2010: Tobias Carroll


More often than not, I’m fond of using the phrase “old hardcore kid” to describe myself. It’s tongue-in-cheek, sure, and I do realize that there’s something slightly unbecoming or self-deprecating about a 34-year-old guy (neither all that old nor much of a kid) referring to himself as such. But fundamentally, hardcore provided me with a mindset through which I still view most music: a view that emphasizes passion and honesty and prompts a constant questioning of dogma. And given that I still self-identify as such, albums like the two listed above hold a particular sway over me. For Titus Andronicus, it’s the way that they can channel up societal critique, liberally quote Billy Bragg, and do so under the banner of gutpunch-worthy punk rock. For Fucked Up, it’s in their ability to write songs that unquestionably fall into a hardcore tradition while still clocking in at decidedly nontraditional 13-minute running times. There’s a sense of catharsis that emerges from hearing both bands, and they have the chops, the smarts, and — yep — the passion to pull it off.

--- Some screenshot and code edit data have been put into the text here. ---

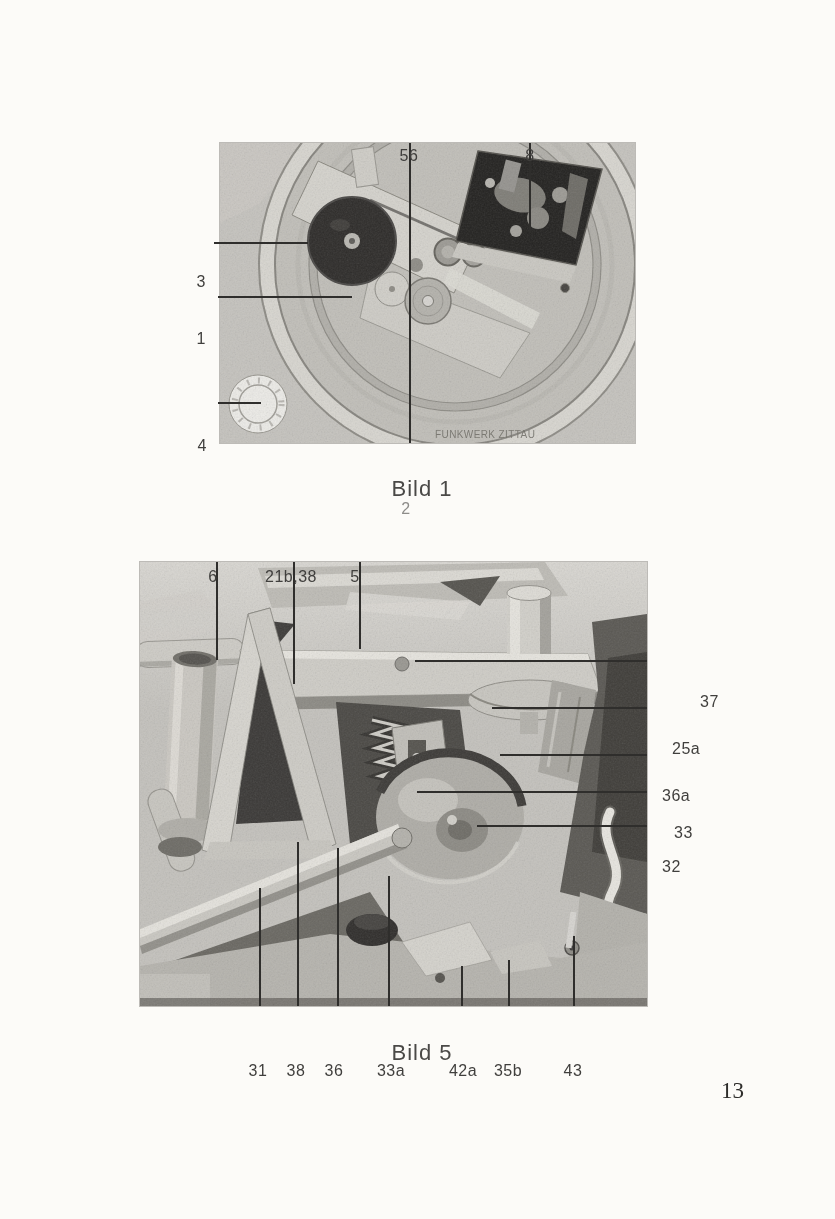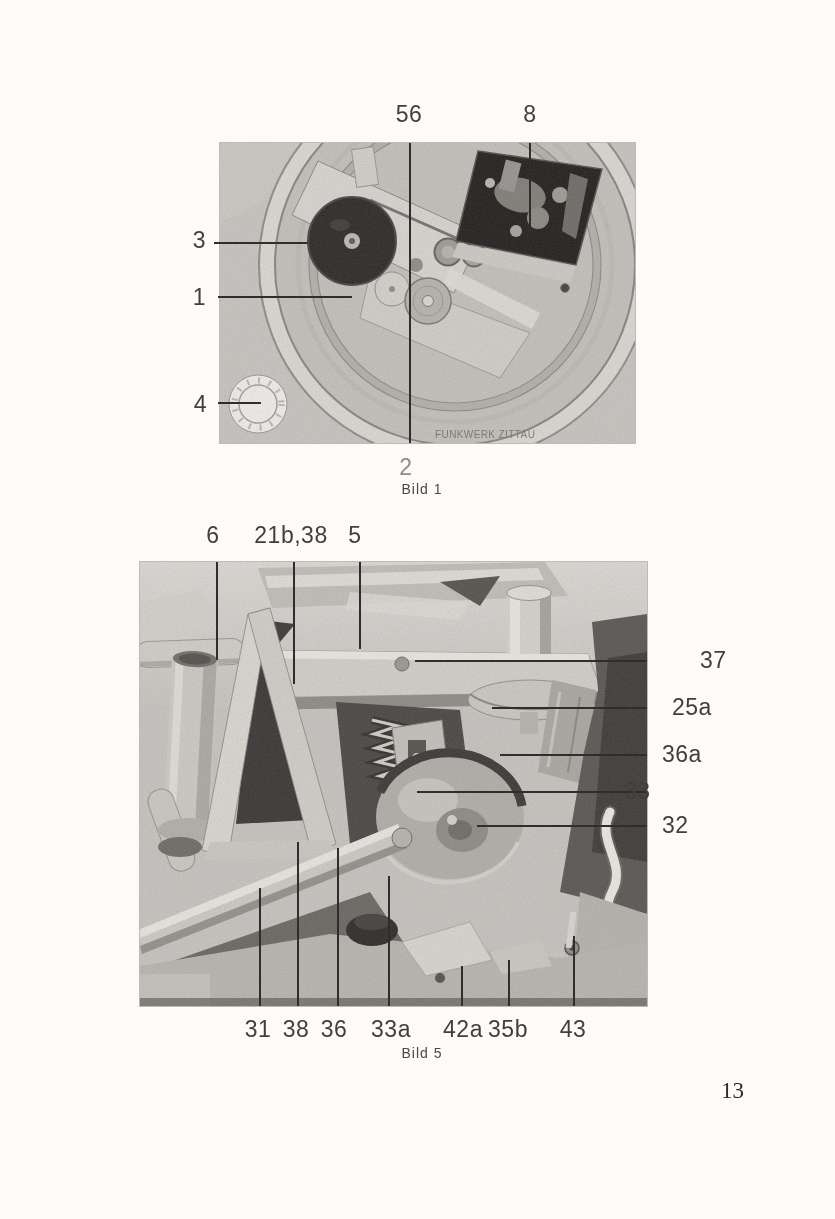"56" .lbl { font-size: 23px -> 16px; margin-top: none -> 42px }
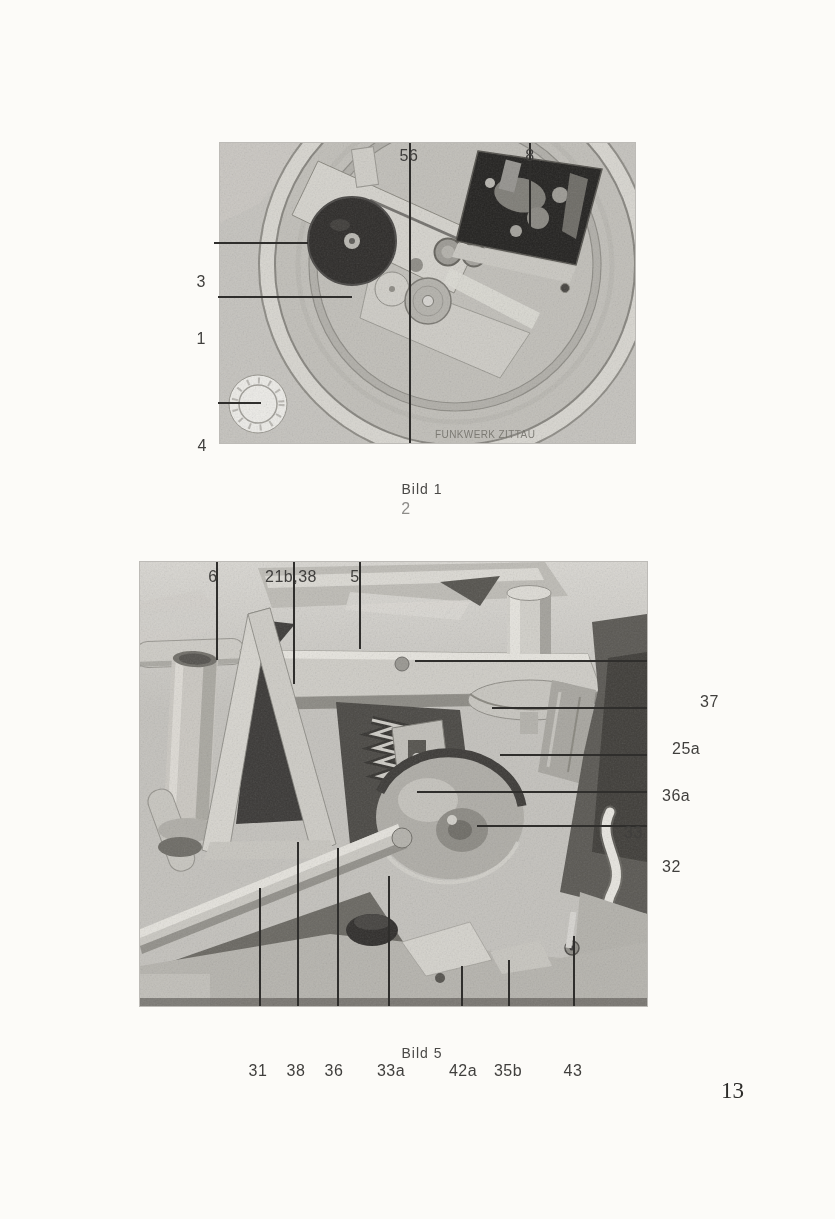"Bild 1" .caption { font-size: 14px -> 22px }
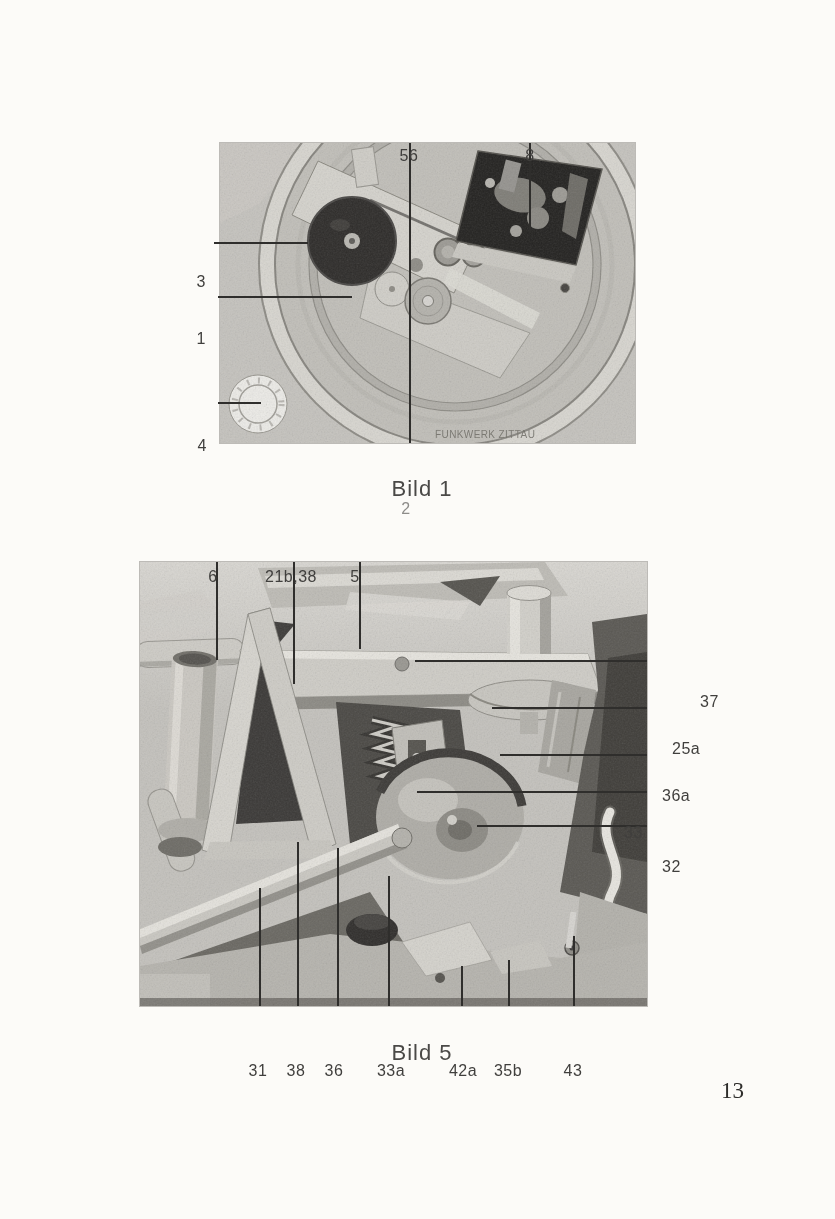"33" span.lbl { left: 624px -> 674px }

Holed up in a Seattle hotel room at the end of April, I found myself listening to a song called “Relief,” played and sung beautifully by one Sam Amidon. Given its lyrics referencing angels and a war being over and its placement on an album by a musician with a fondness for delving deep into the folk tradition, I took it for some early-20th-century song inspired by the Angels of Mons. When I looked up the song in question, I realized just how wrong I was; in fact, “Relief” comes from the songbook of one R. Kelly. If Amidon’s strength is in finding common ground between disparate genres, Janelle Monáe’s is in making deeply personal music that incorporates idiosyncratic science-fictional imagery. “Dance or Die” and “Tightrope” make for two of the year’s catchiest pop songs; “Cold War,” which weds a frenetic beat and extensively layered production to lyrics that move from frustrated to heartbroken, may be the year’s best. And it’s nearly impossible to imagine these songs played as well by anyone else.

• Read the Dusted Review of Sam Amidon’s I See the Sign



Let’s talk departures and returns for a moment. There is Love in You is the fifth full-length made by Kieran Hebden under the name Four Tet. It has the feeling of a breakthrough for him, tapping deeply into both his fondness for homespun textures and dancefloor-friendly beats and suggesting some summation of his solo discography, even as it moves beyond it. And yet, listening to the magnificent “She Just Likes to Fight,” one can also hear echoes of Hebden’s work as a member of the postrock trio Fridge — specifically, its 2001 album Happiness. Scott Morgan’s work as Loscil has similarly touched on his other musical work — specifically, his role as drummer of Destroyer. (The 2006 EP Loscil’s Rubies found Morgan remixing — you guessed it — Destroyer’s Rubies.) And the high point of Endless Falls comes when Dan Bejar shows up to contribute a frustrated, sometimes bitterly monologue to “The Making of Grief Point,” his words amplifying and counterpointing the moods and momentum at Morgan’s command.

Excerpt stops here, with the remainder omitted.